- _Data records_
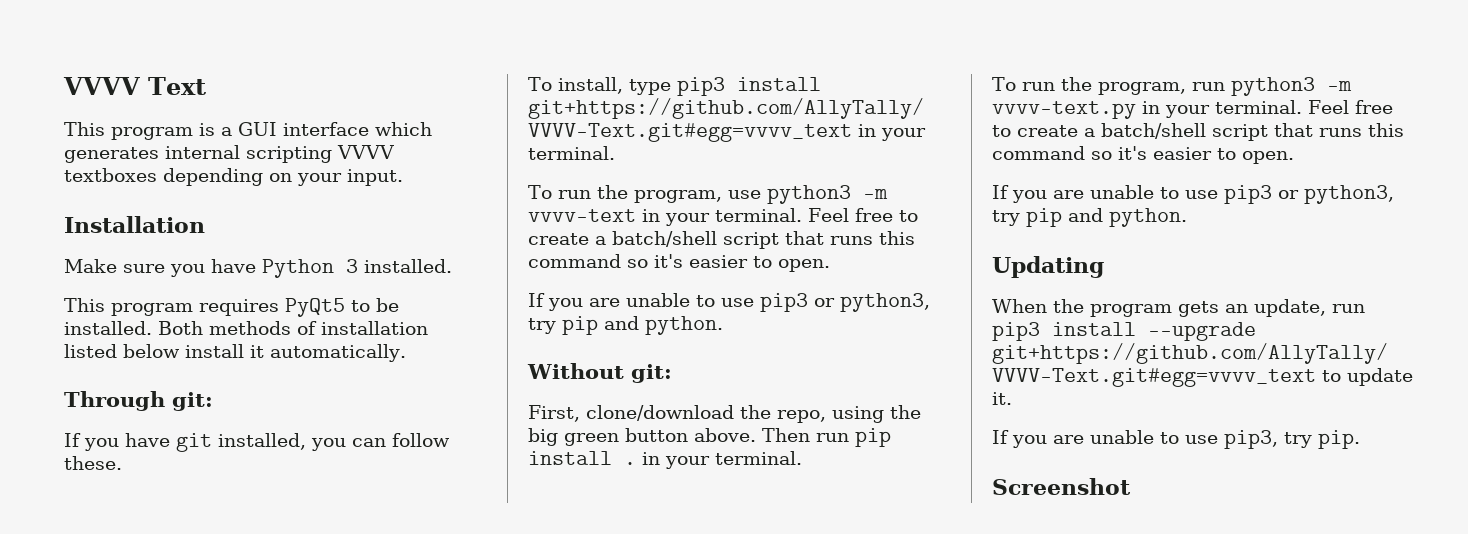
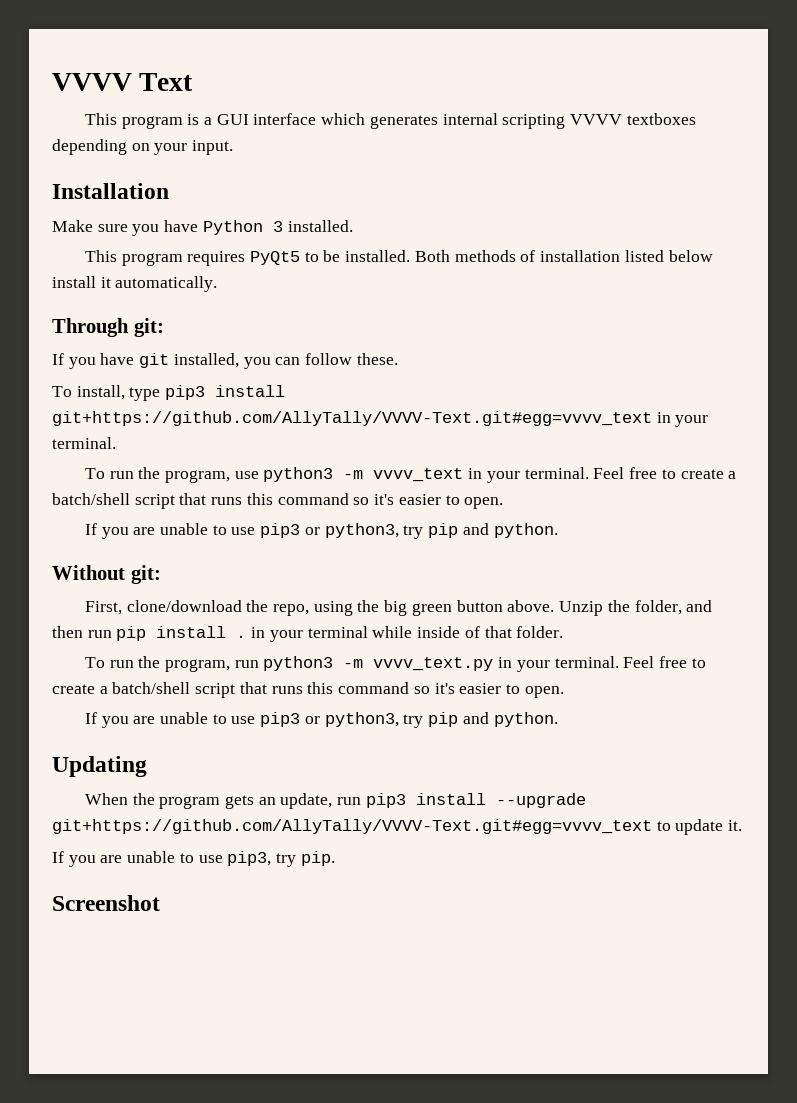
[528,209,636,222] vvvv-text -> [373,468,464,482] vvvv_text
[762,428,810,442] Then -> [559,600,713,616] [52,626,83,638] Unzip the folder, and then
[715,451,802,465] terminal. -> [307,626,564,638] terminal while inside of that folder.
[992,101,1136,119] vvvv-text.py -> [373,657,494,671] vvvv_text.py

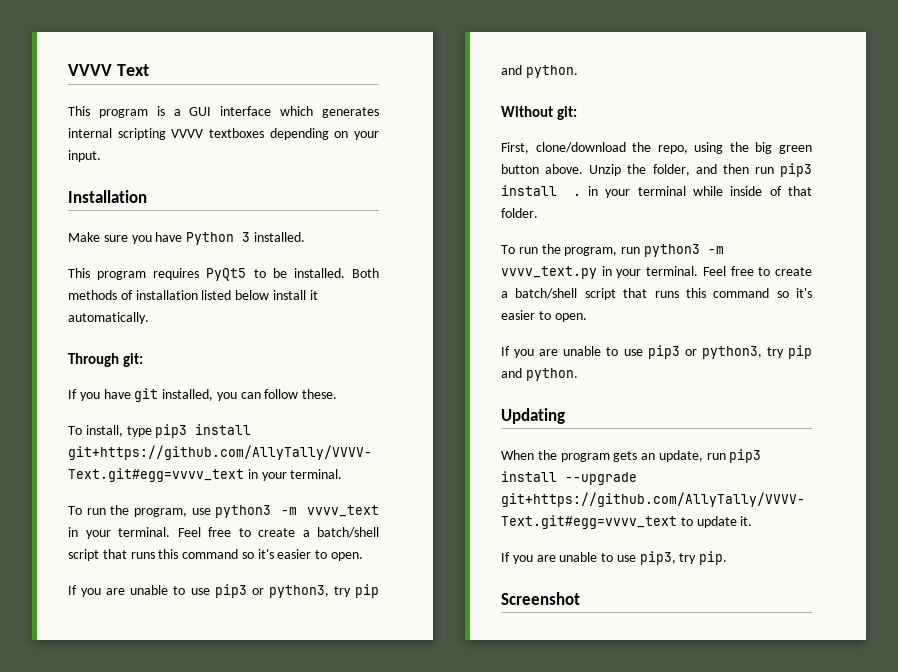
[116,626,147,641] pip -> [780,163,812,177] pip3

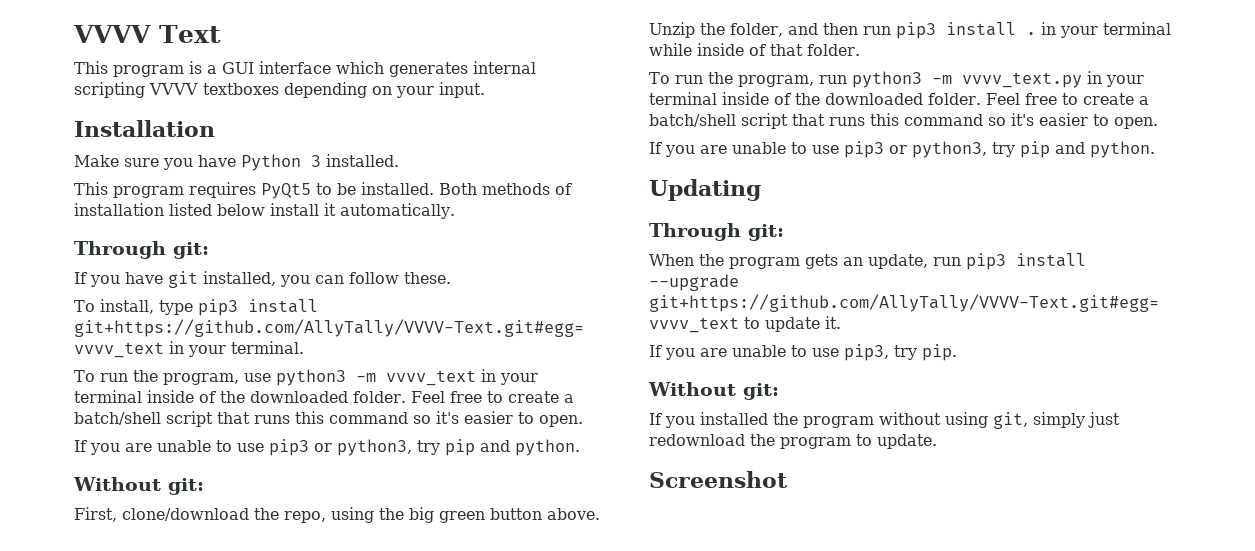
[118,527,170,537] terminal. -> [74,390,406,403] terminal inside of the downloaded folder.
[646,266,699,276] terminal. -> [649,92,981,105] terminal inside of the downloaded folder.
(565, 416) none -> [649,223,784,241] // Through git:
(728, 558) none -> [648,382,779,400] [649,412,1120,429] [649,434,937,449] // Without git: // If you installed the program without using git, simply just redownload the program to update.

- _Task description_
Please copy out the entries above exactly as they appear, but skip their images.

- _Answer for the task_
[528,209,636,222] vvvv-text -> [373,468,464,482] vvvv_text
[762,428,810,442] Then -> [559,600,713,616] [52,626,83,638] Unzip the folder, and then
[715,451,802,465] terminal. -> [307,626,564,638] terminal while inside of that folder.
[992,101,1136,119] vvvv-text.py -> [373,657,494,671] vvvv_text.py

[116,626,147,641] pip -> [780,163,812,177] pip3

[118,527,170,537] terminal. -> [74,390,406,403] terminal inside of the downloaded folder.
[646,266,699,276] terminal. -> [649,92,981,105] terminal inside of the downloaded folder.
(565, 416) none -> [649,223,784,241] // Through git:
(728, 558) none -> [648,382,779,400] [649,412,1120,429] [649,434,937,449] // Without git: // If you installed the program without using git, simply just redownload the program to update.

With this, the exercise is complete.